Dr Vautrey describes this latest suggestion as a ‘bullies’ charter’ but it is what happens in numerous areas of private and public sector employment — a performance review.
Those of us who need our GPs need to know which of them are doing their jobs properly and which are not.
But the BMA is having none of it. Last week, it directed all 6,600 GP practices to reject the Javid plan outright, and voted to ballot on industrial action over the administration of medical exemptions for people who cannot have the Covid vaccine (which GPs say adds to their workload) and ‘pay transparency’ which requires GPs earning more than £150,000 to declare their income.

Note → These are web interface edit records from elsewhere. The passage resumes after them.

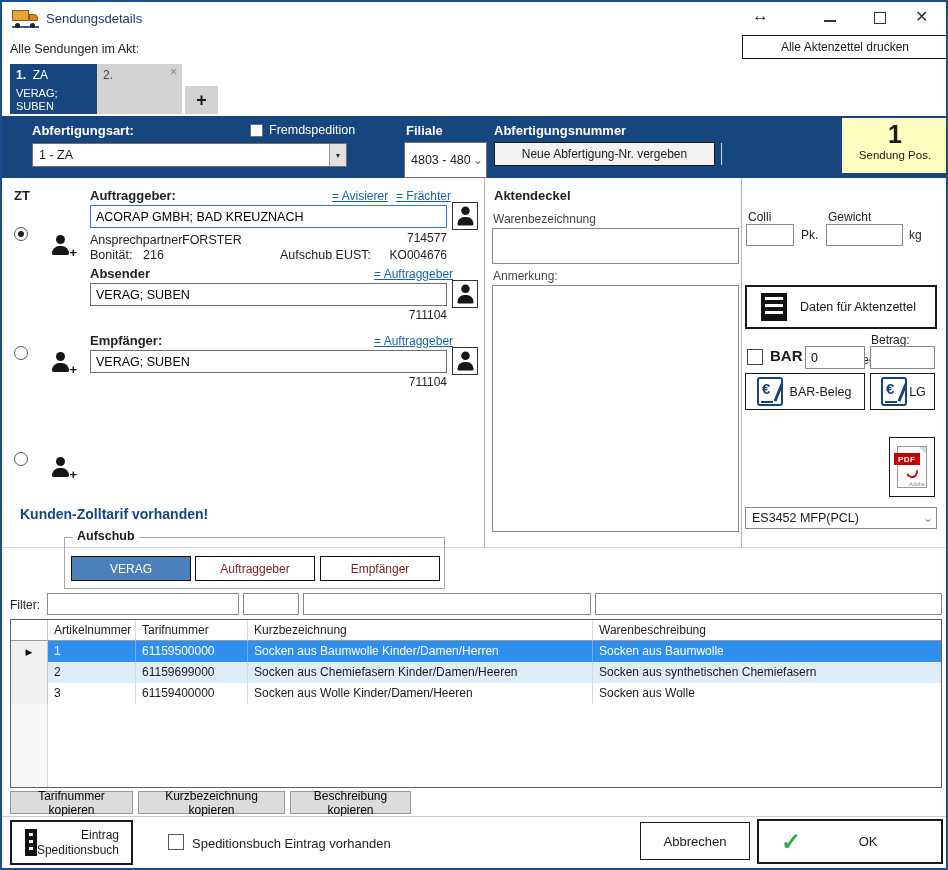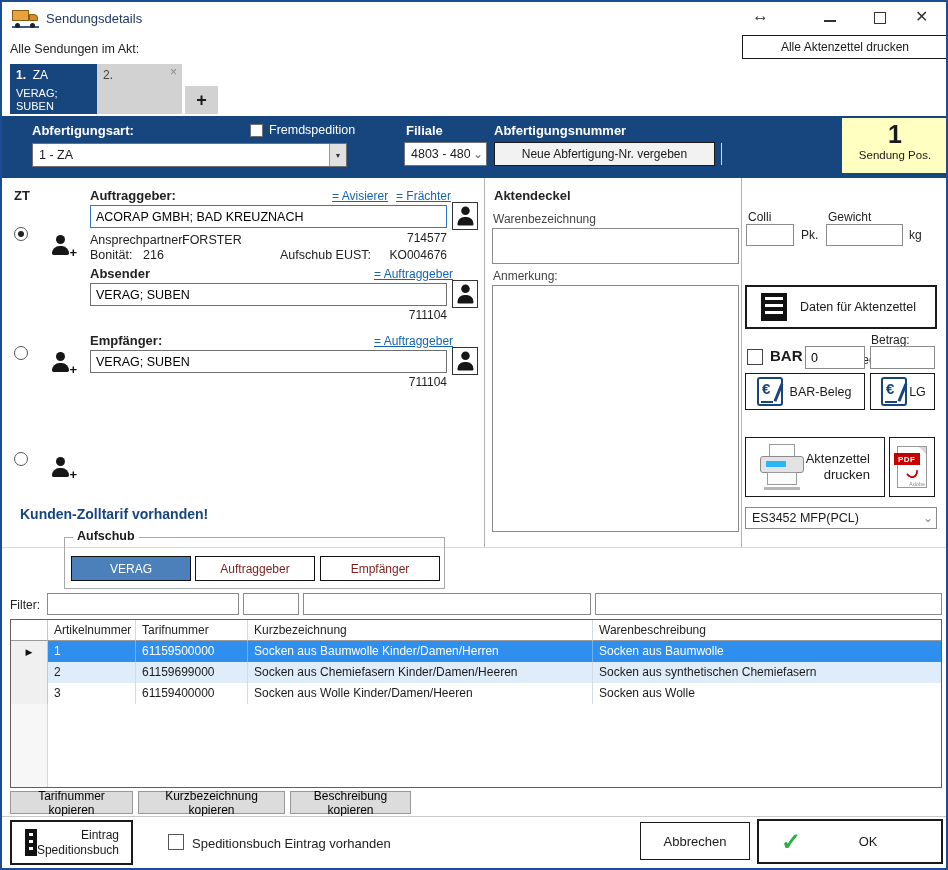--- a/index.html
+++ b/index.html
@@ -142,7 +142,7 @@
   <div class="abs checkbox" style="left:248px;top:122px;width:13px;height:13px;"></div>
   <div class="abs" style="left:267px;top:121px;font-size:12.5px;color:#fff;">Fremdspedition</div>
   <div class="abs wlbl" style="left:404px;top:121px;">Filiale</div>
-  <div class="abs combo" style="left:402px;top:140px;width:83px;height:24px;">
+  <div class="abs combo" style="left:402px;top:140px;width:83px;height:36px;">
     <span class="val" style="padding-right:0;">4803 - 480</span>
     <span class="chev">⌄</span>
   </div>

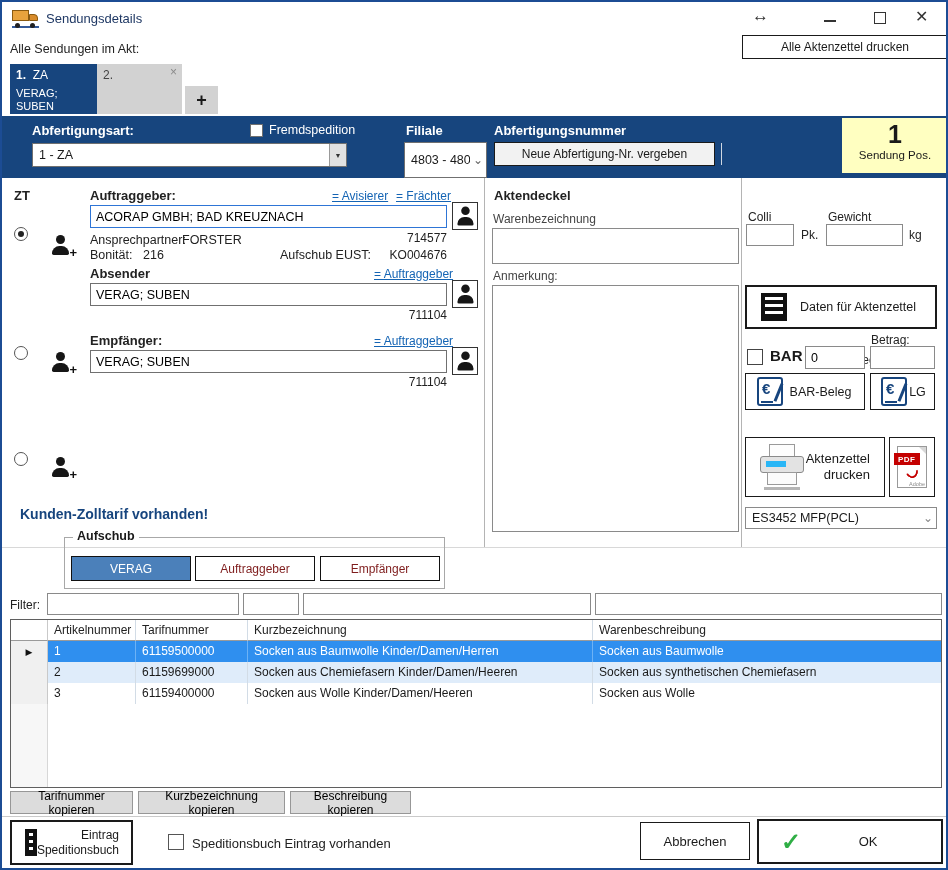--- a/index.html
+++ b/index.html
@@ -249,18 +249,6 @@
     <span style="flex:1;text-align:center;font-size:12.5px;">LG</span>
   </button>
 
-  <button class="abs btn" style="left:743px;top:435px;width:140px;height:60px;border-width:1.5px;justify-content:flex-start;">
-    <span class="printicon" style="margin-left:6px;">
-      <span class="paper"></span>
-        <span class="bodyp"></span>
-        <span class="blue"></span>
-        <span class="out"></span>
-        <span class="base"></span>
-    </span>
-    <span style="flex:1;text-align:right;padding-right:8px;font-size:13px;line-height:16px;">
-      <span>Aktenzettel</span><br><span>drucken</span>
-    </span>
-  </button>
   <button class="abs btn" style="left:887px;top:435px;width:46px;height:60px;border-width:1.5px;">
     <span class="pdficon">
       <span class="fold"></span>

However, most upsetting to me is that ‘treadmill’ comment and the revelation that GPs who we thought were committed with a calling to care saw us as simply an irritating pain in the neck.
Have GPs become inhumane in their collective attitude to the people for whom they are paid to care? And a ballot on industrial action?
Oh, please! That’s all we need after what we’ve been through in the past 18 months —and, frankly, how dare they?
How hard can it be to pop to the surgery day after day — or a few days a week given so many GPs have gone part-time.
Why can’t they show a little bit of understanding to the people — we taxpayers — who funded the £250,000 it took to train them to do the job they knew would bring them a great salary, a handsome pension and the respect that’s attached to the word doctor?
It is a job that comes with a huge responsibility, of course, but I do not believe the lot of the modern GP is anything like the burden it was when I was a child. Back then a GP was the centre of the community, always available face- to-face and there to come round at any time of the day or night to respond to an urgent need.
I still remember when I was aged three, a wonderful woman, Dr MacKay, coming to see me every day for a fortnight during a bout of measles.
She wanted to make sure I was kept in a darkened room with constant maternal care. Measles was a killer in the days before a vaccine.
GPs have long been freed from many of the obligations they had under the old system. A new contract negotiated under the Blair government brought an end to out-of-hours and weekend work, no home visits — but still a handsome remuneration.
I have no doubt that Covid has driven a wedge between the medical profession and the patients who depend on their GPs.
But if my marvellous Dr Gibeon — 77 when it all started — could keep himself, his patients and his staff safe and do his job throughout, there is no excuse for any doctor to still be holding on to the ‘Work From Home’ or ‘Consult by Zoom’ philosophy.
Make sure you’re jabbed (like I need to tell a GP!), wear an efficient mask and make sure we do the same. Then get to work to deal with the backlog of those millions who need medical attention.
And a final word to the ‘union’, fomenting the dispute with the Government with no apparent thought for desperate patients. Stop it now.
Yes, we need more doctors, but it will take time to train them (paid for, of course, by us).
Until such time as they’re ready to practise, do not deny us access to the doctors we have.